Audrey Munson, America’s First Supermodel, Mostly Forgotten & Objectified Even In Memory
Although the term “supermodel” didn’t become popular in fashion lexicon until the mid-1950s, Audrey Munson would definitely have been considered one, if she’d begun her career at that time. Instead, Munson’s career happened many decades earlier, in the early 1900s. You’ve probably seen her work many times, even if you don’t realize it, because she served as a sculptor’s model for several famous statues.
Here are just a few examples: she modeled for the statue on the top of the New York Municipal Building, she portrayed the Spirit of Commerce in this NYC statue, she’s “Columbia Triumphant” on the USS Maine Monument, she was “the Star” of the Court of the Universe building … the list goes on. What makes her a “supermodel,” however, is her cross-disciplinary modeling work; she appeared in four silent films, and she was also the first woman to appear fully nude in a movie. That was in Inspiration (1915), in which she played the part of a sculptor’s model, a role for which the rest of her career made her well-suited.
You’d think with all of those impressive accolades, Munson’s work would be well-remembered, or at least that she’d have some of the name recognition of other famous supermodels throughout history, like Bettina Graziani in the 40s and 50s, or Twiggy in the 60s. That might change thanks to a new biography about Munson written by James Bone, called The Curse of Beauty: The Scandalous & Tragic Life of Audrey Munson, America’s First Supermodel.
As the title of the book proclaims, Munson did have a tragic life in addition to a successful modeling career. Vanity Fair has printed an excerpt from the book that shows off a pulpy style that seems befitting of the “scandal” promised in the book’s title. In the excerpt, Bone writes,
She was the first movie star to go naked in an American film. Inspiration (1915) has been lost, but we can yet marvel at her in Purity (1916).

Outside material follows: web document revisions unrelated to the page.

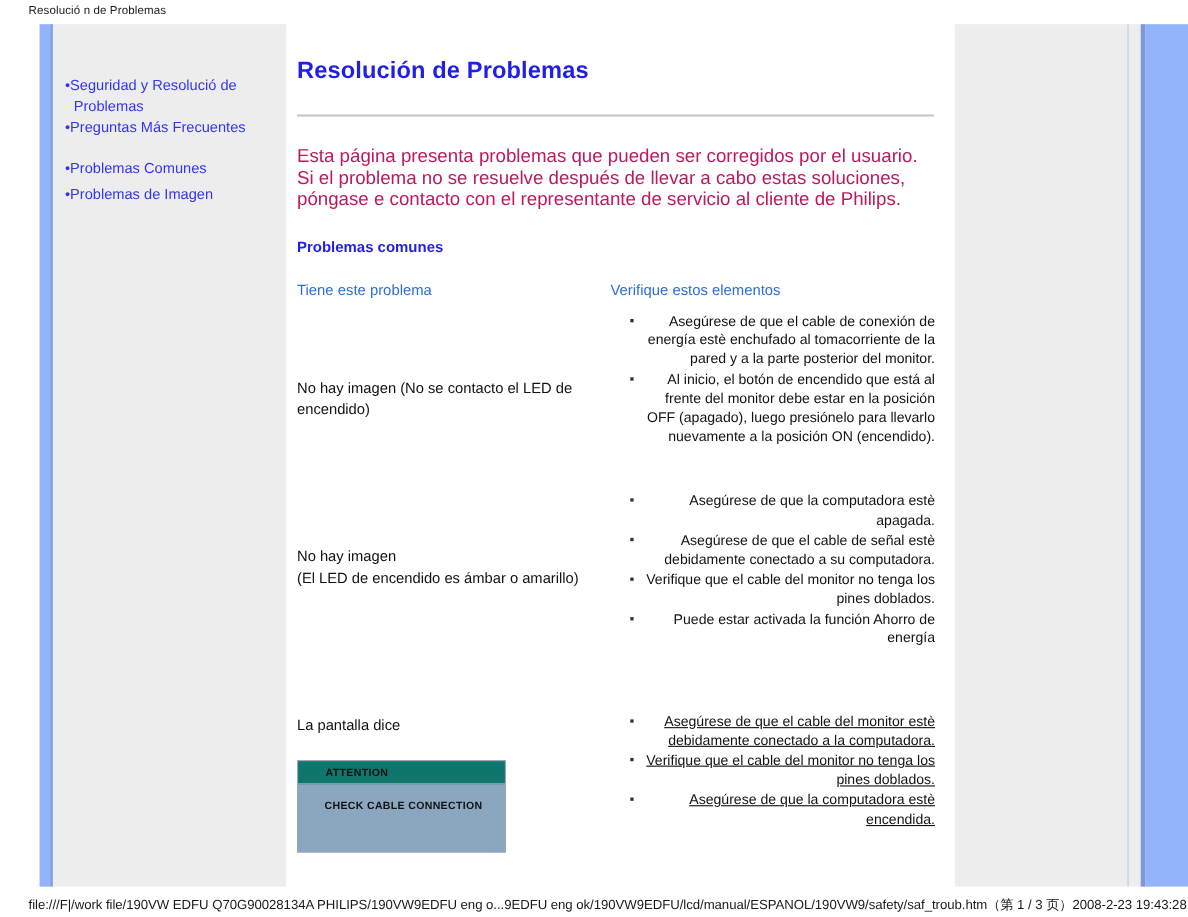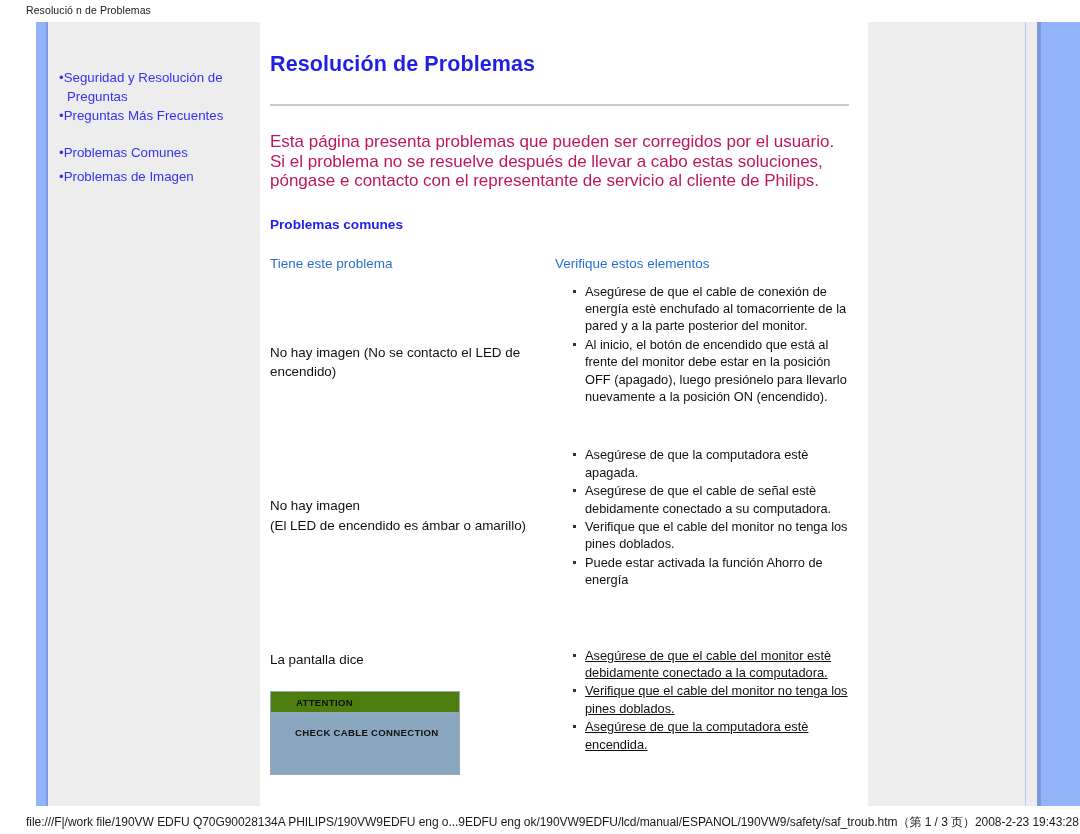"Seguridad y Resolución de Preguntas" span { text: Resolución de Preguntas -> Resolució de Problemas }
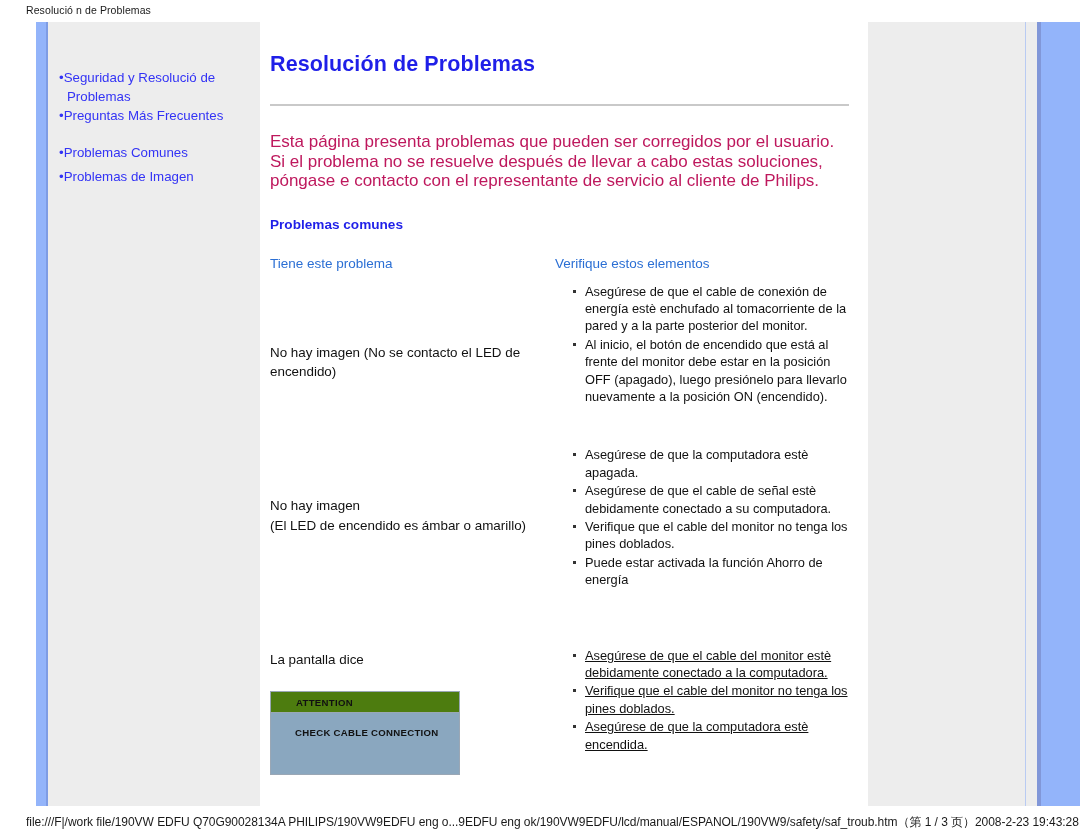"Asegúrese de que el cable" .chk-list li { text-align: none -> right }
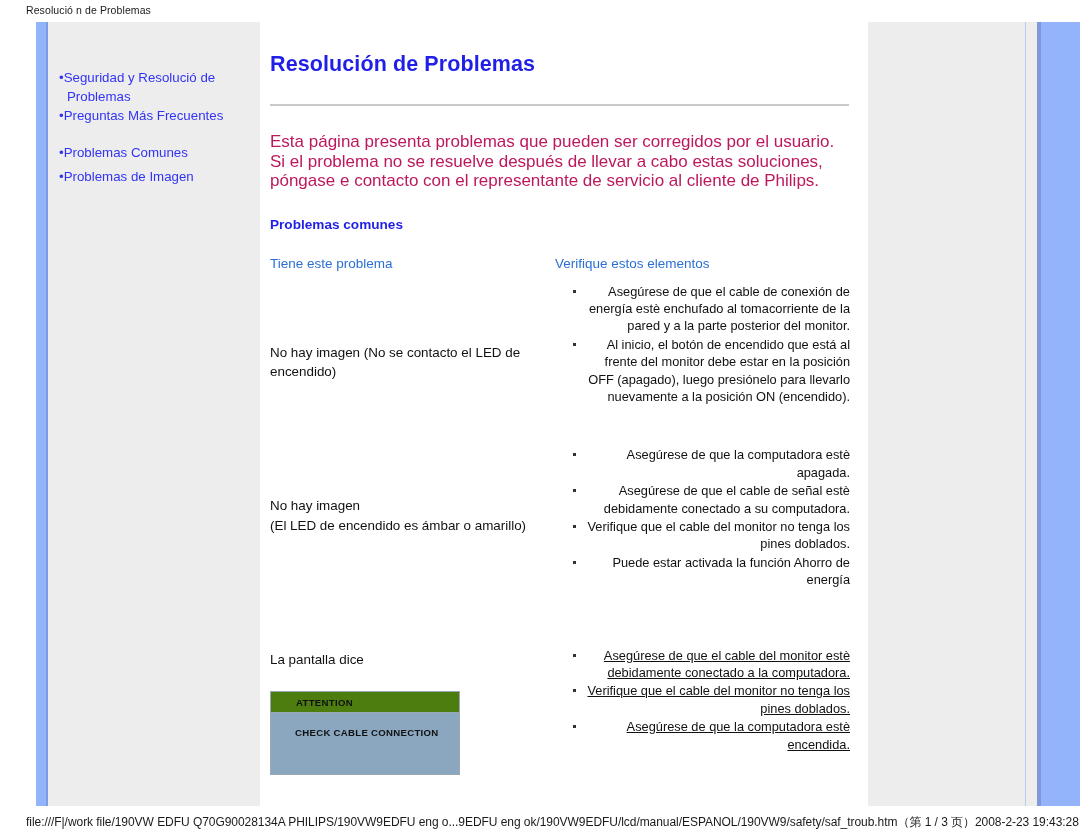"ATTENTION" .attn-head { background: #4d7c0f -> #0f766e }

Playing the scantily clad allegorical character Virtue, her breasts popping out of her robes at every opportunity, Audrey was quite literally a sex goddess …
Audrey was known above all, in art and in movies, for her naked body—and her daring readiness to put it on show. She was advertised as “the world’s most perfectly formed woman.” Audrey’s defense of her public nudity, and some—but certainly not all—of her other views on women, made her an early feminist.
Bone goes on to write that Munson “was never able to take full control of her own body … she was exploited at every turn” by the men who hired her and underpaid her for her work. That’s a strange use of the passive voice here, if you ask me: Munson “was never able to take control”? More like control was taken from her! Munson may certainly have been a feminist, but I’m not sure this book is approaching her life from that particular lens.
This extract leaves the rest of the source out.